Why 'Perfect Data' Is the Wrong Goal (And What to Aim for Instead)

Prexisio12 min read

"We can't start the data project yet; our data is too messy."

I hear this at least once a month. A company has budget approved, leadership buy-in, and a clear business need. But they're waiting.

Waiting to clean the data first. Waiting until the CRM is "fixed." Waiting until they migrate to the new accounting system. Waiting until everything is perfect.

Here's the hard truth: that day never comes.

Messy data is permanent. It's not a problem to solve before you start; it's a reality to design around.

The Perfect Data Myth

The logic sounds reasonable:

"If we build automated reporting on messy data, we'll just be automating mess. Let's clean it up first, then automate."


Why this fails:

  1. Cleaning data is a never-ending project - By the time you "finish," new mess has accumulated
  2. You don't know what needs cleaning until you try to use it - Abstract data cleaning yields abstract results
  3. Business needs don't wait - You're making decisions with no data while you wait for perfect data
  4. Perfect data doesn't exist - Even the best organizations have data quirks

The result:

Companies spend 6-12 months "cleaning data" and never start the actual project.
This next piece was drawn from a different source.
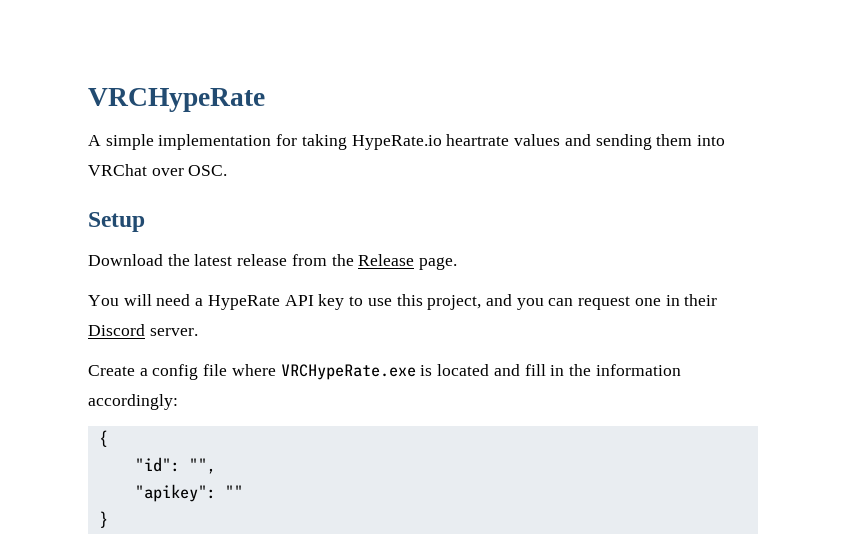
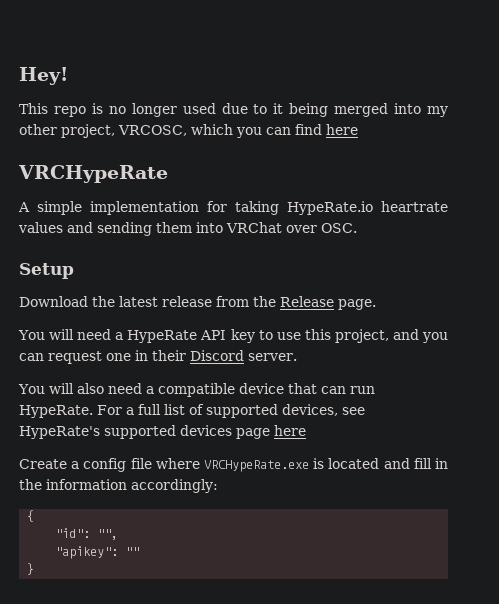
(88, 100) none -> [19,67,68,85] [19,103,449,117] [19,124,358,138] Hey! // This repo is no longer used due to it being merged into my other project, VRCOSC, which you can find here //
(198, 332) none -> [18,383,375,397] [19,404,365,418] [19,425,306,439] // You will also need a compatible device that can run HypeRate. For a full list of supported devices, see HypeRate's supported devices page here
Or they start, realize the data isn't as clean as they thought, and restart the cleaning process.

This cycle can continue for years.

Why Data Will Always Be Messy

Reason 1: Your business is constantly changing

What this means:

  • New products launch (new data structures)
  • Processes evolve (old fields become obsolete)
  • Systems get replaced (data moves, fields map imperfectly)
  • Business rules change (definitions shift)
  • Teams reorganize (ownership changes)

Reason 2: Multiple systems equal to multiple versions of truth

The reality:

You have:

  • Accounting system (QuickBooks, NetSuite, Sage)
  • CRM (Salesforce, HubSpot, Pipedrive)
  • Operations tools (custom systems, spreadsheets)
  • Support platform (Zendesk, Intercom)
  • Project management (Asana, Jira, Monday)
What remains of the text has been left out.